Aynı durum, Osmanlı’nın cihat ilanının büyük bir coşkuyla karşılandığı Filistin için de geçerliydi. Cemal Paşa’nın 1915 sonbaharından itibaren Levant’ta aldığı baskıcı tedbirler bile yerel halkı padişahın aleyhine çevirmedi. Hoşnutsuzluk mırıltıları, 1917 yazından önce olmamak kaydıyla, Akabe’nin Şerif güçleri tarafından ele geçirilmesinden, İngilizlerin Mısır’dan Filistin’e ilerleyişinden ve müttefiklerin Levant’taki başarılarının ortaya çıkmasından sonra yüzeye çıkmaya başlayacaktı; ancak bunlar Şerif’le özdeşleşmekten ziyade Osmanlı’nın yaşadığı aksaklıkların neden olduğu ciddi yiyecek, yem ve odun kıtlığından kaynaklanıyordu.
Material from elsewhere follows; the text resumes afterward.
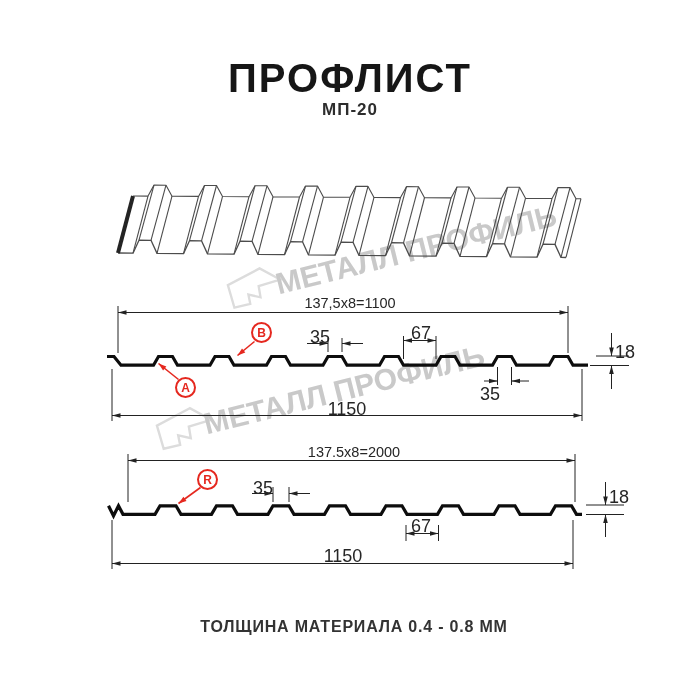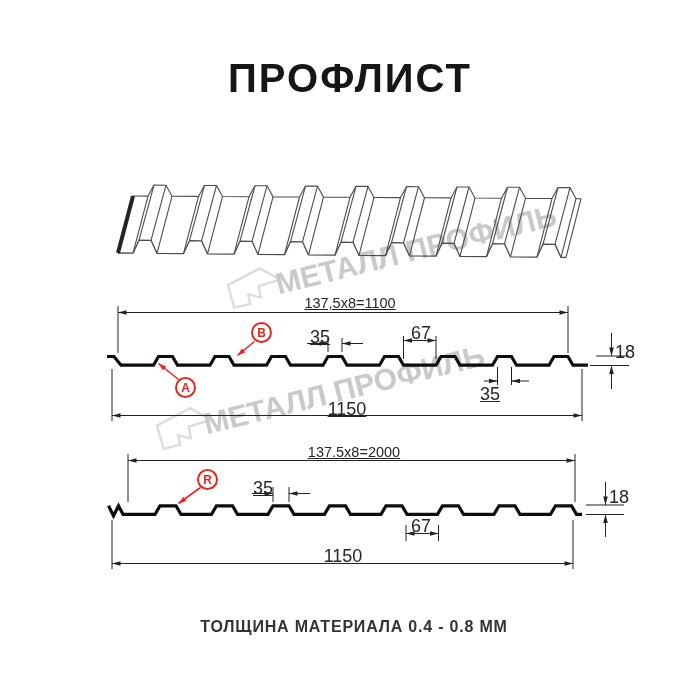"МП-20" div.abs { html: none -> <div>МП-20</div> }
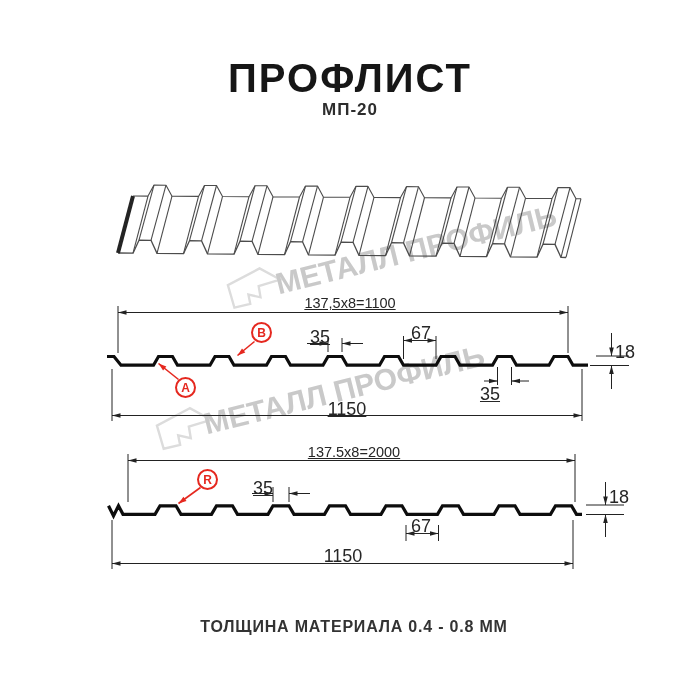"137,5x8=1100" .dim.c { text-decoration: underline -> none }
Mısır Seferi Kuvvetlerinin istihbarat bölümünün yöneticisi Albay Richard Meinertzhagen, anılarında 1 Aralık 1917’de İngiliz kuvvetlerinin Yafa’nın yaklaşık yirmi mil güneyindeki Ramleh’e girdiğinde şunların yaşandığını anlatıyor:
Büyük bir grup Türk esir, önlerinde İngiliz Muhafızları olmaksızın, köyün içinde yürüyordu. Araplar, bunun Türk Ordusu’nun dönüşü olduğunu düşünerek, sevinç çığlıkları atarak ve Türk bayraklarını sallayarak, kuvvetle dışarı çıktılar; ancak hizanın sonu görününce süngü takan İngiliz askerlerini görerek hatalarının farkına vardılar ve kafa karışıklığının ne kadar büyük olduğunu fark ettiler. Yüzleri bir darbeyle düştü ve üzüntüyle barakalarına doğru sindiler. (s. 292)
İngilizler, Hindistan’da tutuklu bulunan Mezopotamyalı savaş esirlerini şerifin isyanına katılmaya ikna etmekte bile büyük zorluklar yaşadılar; çoğu Osmanlı padişahlarına-halifelerine sadık kaldı; diğerleri ailelerinin güvenliğinden endişe duyuyordu; bazıları ise Hicaz’daki gelişmelere tamamen kayıtsız kaldı. Aralık 1916’da iki İngiliz gemisi Hicaz’a yaklaşık 2.100 asker ve 90 subay getirdiğinde, yalnızca altı subay ve 27 asker karaya çıkmayı kabul etti; geri kalanı Mısır’daki mahkum kamplarına gönderildi. (s. 293)
Şerif Hüseyin’in kendisi daha gösterişli iddialarda bulundu. 18 Şubat 1916’da McMahon’a yazdığı mektubunda, böyle olmayacağının gayet farkında olmasına rağmen, kendi Hicaz kuvvetleri dışında Osmanlı ordusundaki 100.000 kadar Arap askerini isyanına katma olasılığından söz ediyordu. Daha sonra askeri potansiyeline ilişkin sürekli fantastik rakamlar verecek ve zaman zaman 250.000’e kadar asker yetiştirdiğini iddia edecekti. Bu iddiaların elbette gerçekle hiçbir ilgisi yoktu. Şerif’in askeri kapasitesi, İngiliz muhataplarına çizdiği gürültülü tablodan çok farklıydı. Onun zayıf eğitimli ve yetersiz donanıma sahip 10.000-15.000 kadar sadakatsiz aşiret üyesinden oluşan cılız kuvveti, İngiliz desteği olmadan Türklerle mücadele edebilecek durumda değildi. (s. 294)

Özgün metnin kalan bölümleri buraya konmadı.